Writer: Antoine de Saint-Exupéry
Choreographer: Luca Silvestrini
Luca Silvestrini’s Protein brings to the stage Saint-Exupéry The Little Prince. It is a charming piece which uses dance, spoken word and some gently pantomimic moments to engage its young audience. The piece won the Fantastic for Families Best Family Event Award in 2020 and was nominated for Best Modern Choreography at the National Dance Awards, 2021.
Saint-Exupéry explores big questions about the world through the eyes of a curious child, the Little Prince, who has fallen to earth from a tiny asteroid. In the desert he finds the Pilot, whose plane has crashed. For company they have two creatures: Fox, engagingly embodied by Andrew Gardiner and the more sinister Snake, performed with sinuous movement and chilling rattle by Donna Lennard. Gardiner and Lennard between them play all the strange, Alice-in-Wonderland-like occupants of other planets whom the Little Prince describes to the Pilot. Lennard, with fabulous voice and comic timing, is hilarious as the imperious King, trying to recruit audience members as his subjects, and the impossible-to-please Rose.
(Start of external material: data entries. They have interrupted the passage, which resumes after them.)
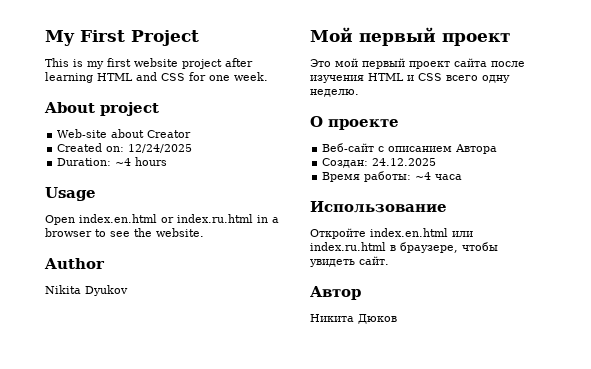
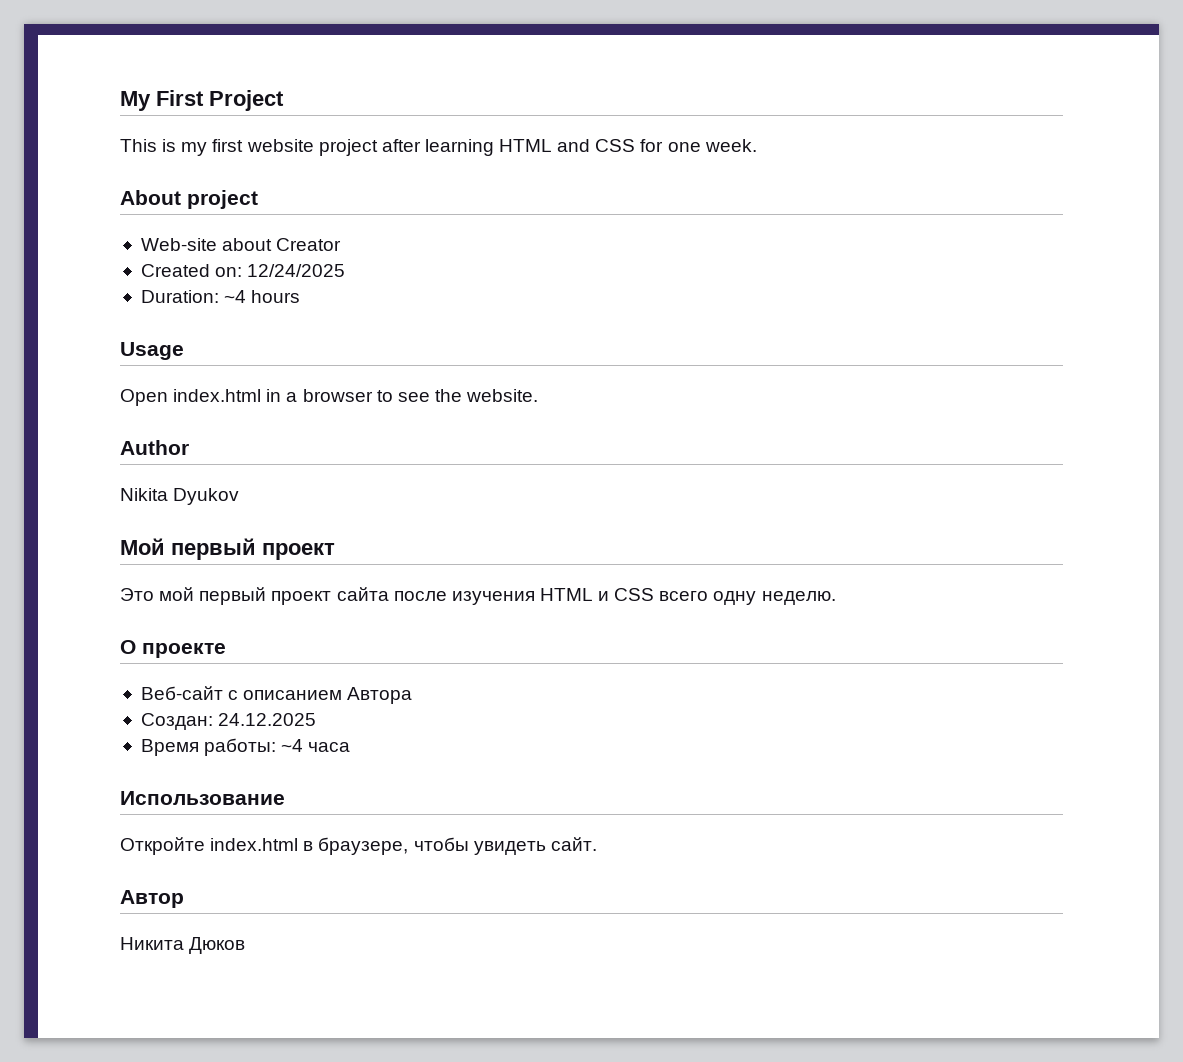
- Open index.en.html or index.ru.html in a browser to see the website.
+ Open index.html in a browser to see the website.
- Откройте index.en.html или index.ru.html в браузере, чтобы увидеть сайт.
+ Откройте index.html в браузере, чтобы увидеть сайт.

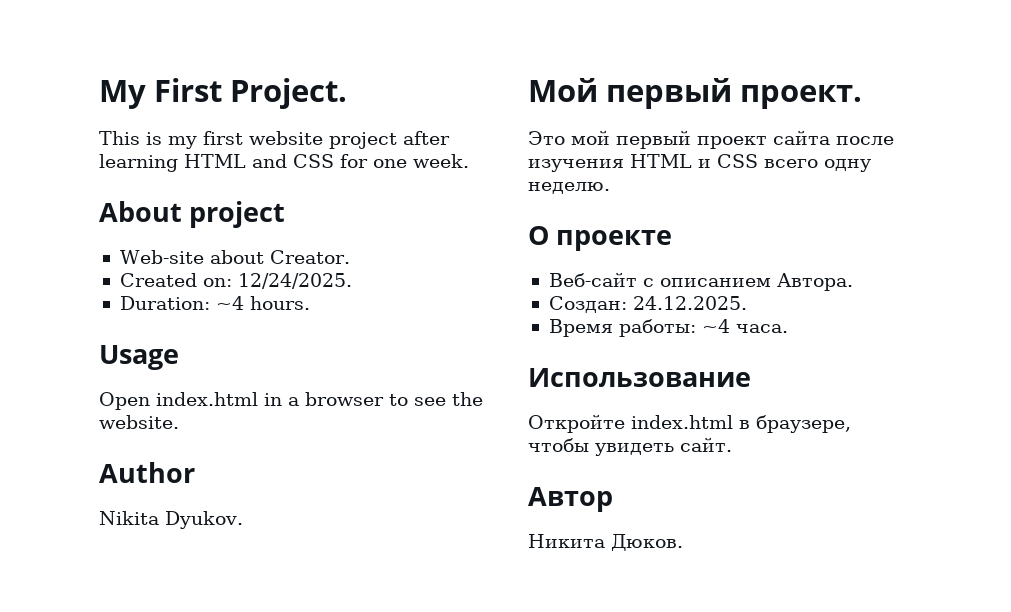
- My First Project
+ My First Project.
- Web-site about Creator
+ Web-site about Creator.
- Created on: 12/24/2025
+ Created on: 12/24/2025.
- Duration: ~4 hours
+ Duration: ~4 hours.
- Nikita Dyukov
+ Nikita Dyukov.
- Мой первый проект
+ Мой первый проект.
- Веб-сайт с описанием Автора
+ Веб-сайт с описанием Автора.
- Создан: 24.12.2025
+ Создан: 24.12.2025.
- Время работы: ~4 часа
+ Время работы: ~4 часа.
- Никита Дюков
+ Никита Дюков.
The staging is simple – this is a touring production – but highly effective. Balls of different sizes are variously floated, swirled around the stage or scrambled over. Video projection creates a sky of stars or shows representations of Saint-Exupéry’s familiar line drawings (famously the hat which is in fact a boa constrictor digesting an elephant). The most magical scene shows the Lamplighter sweeping his wand against a violet night sky, lighting the hanging planets.
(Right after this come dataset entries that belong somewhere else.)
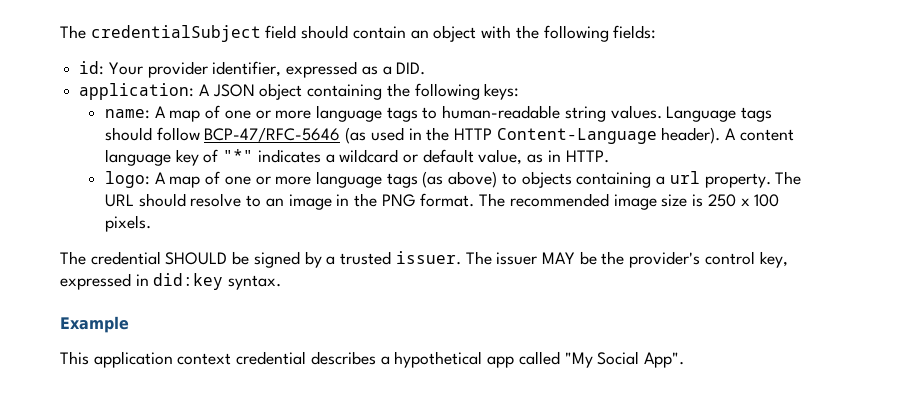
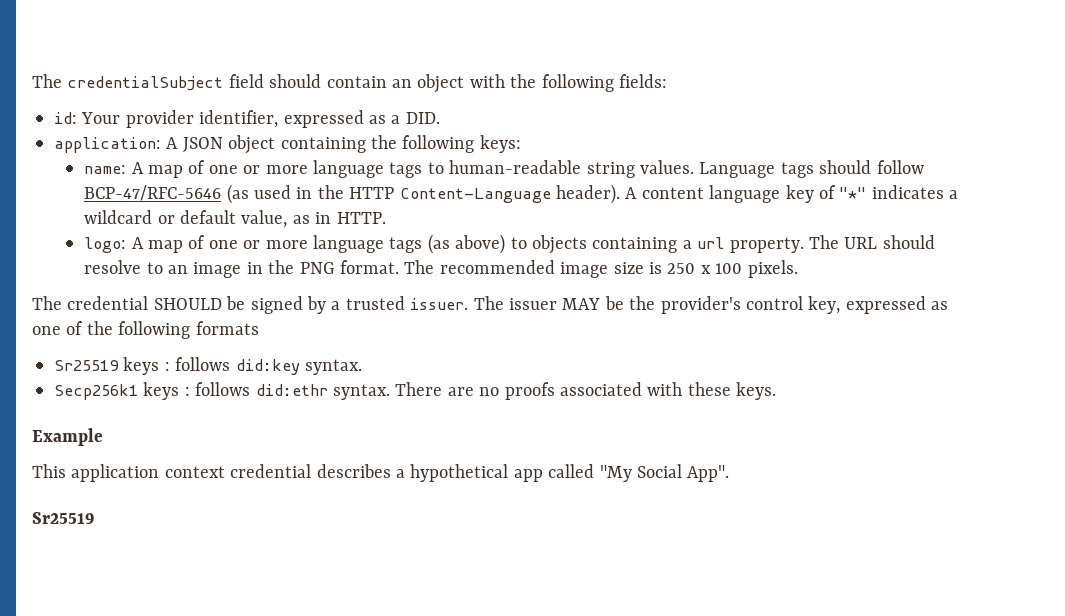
- The issuer MAY be the provider's control key, expressed in did:key syntax.
+ The issuer MAY be the provider's control key, expressed as one of the following formats
+ Sr25519 keys : follows did:key syntax.
+ Secp256k1 keys : follows did:ethr syntax. There are no proofs associated with these keys.
  This application context credential describes a hypothetical app called "My Social App".
+ Sr25519

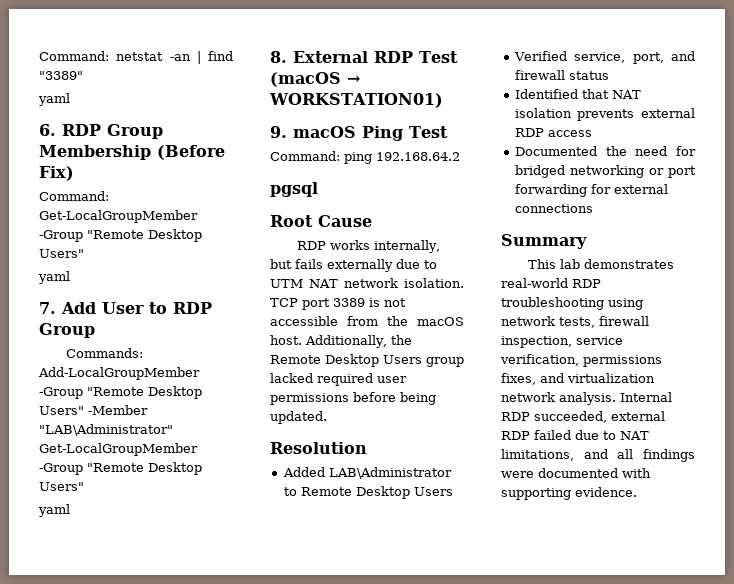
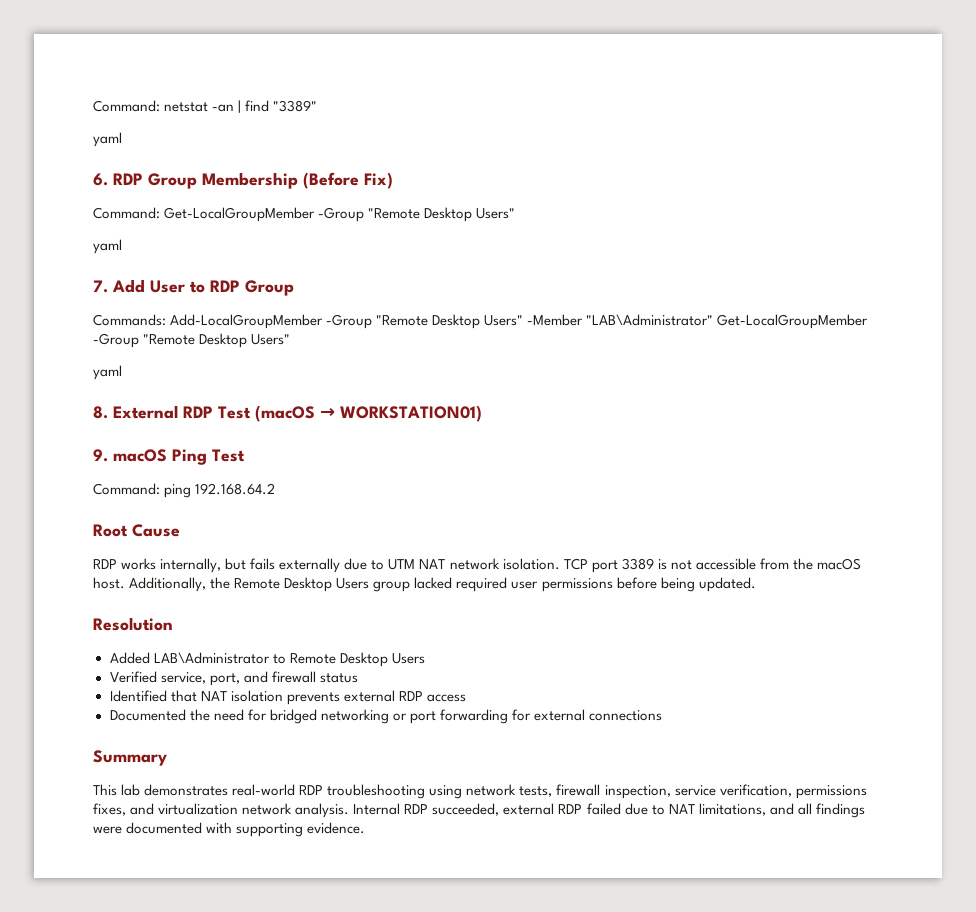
- pgsql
Faith Prendergast is compelling as the Little Prince, believably conveying the exuberance of a young child in her effortless gymnastic movements. Her duets with both Gardiner’s Fox and Simon Palmer’s likeable Pilot are masterpieces of sweetness and delicacy.
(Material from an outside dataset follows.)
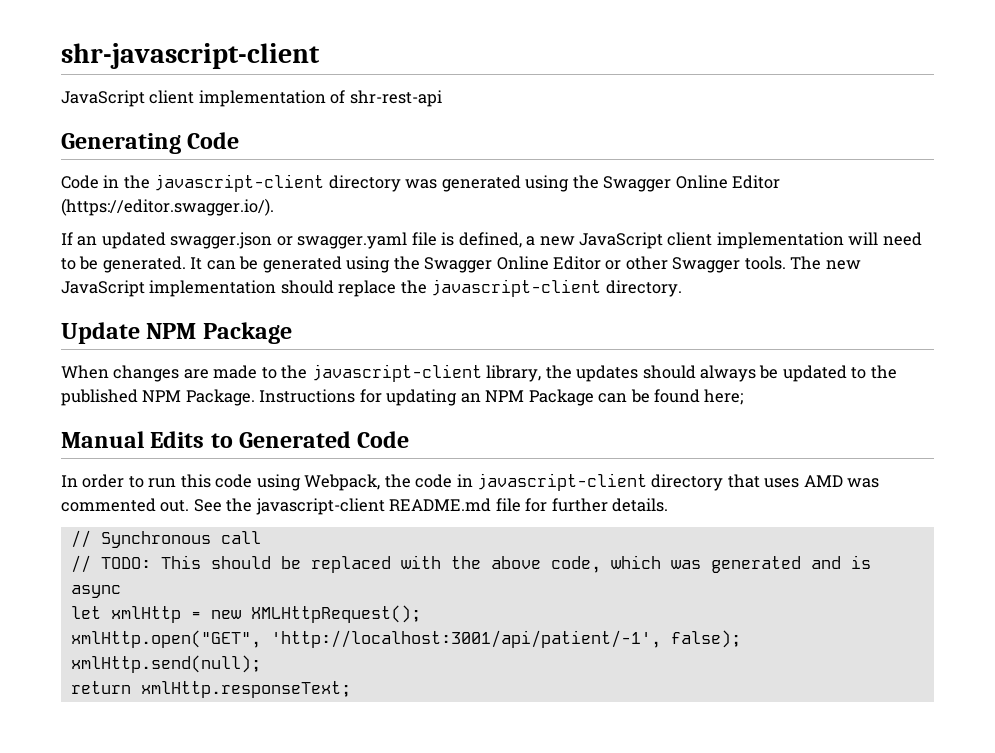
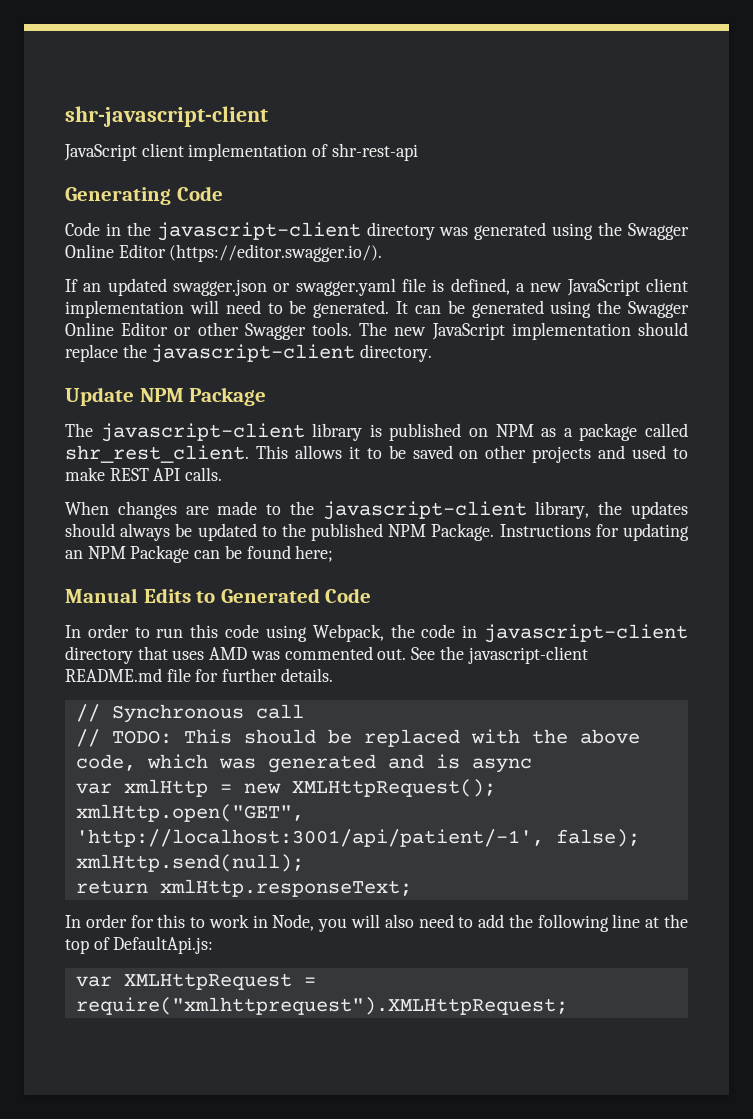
+ The javascript-client library is published on NPM as a package called shr_rest_client. This allows it to be saved on other projects and used to make REST API calls.
- let xmlHttp = new XMLHttpRequest();
+ var xmlHttp = new XMLHttpRequest();
+ In order for this to work in Node, you will also need to add the following line at the top of DefaultApi.js:
+ var XMLHttpRequest = require("xmlhttprequest").XMLHttpRequest;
The Little Prince itself is undoubtedly a strange story and it’s hard to know just what young children make of this stage production. There was much happy giggling at the start when the Pilot and Fox talk directly to them. But the children seemed primed for a more straightforward pantomime experience, especially when an eager but misinformed little boy spontaneously cried out “It’s behind you!” The narrative is hard to follow and the ambivalent ending – does the Little Prince die? – a bit of a dampener. But all is forgotten when children and cast finally get to chuck paper planes. The Little Prince is certainly no Peppa Pig, but has a distinctive charm.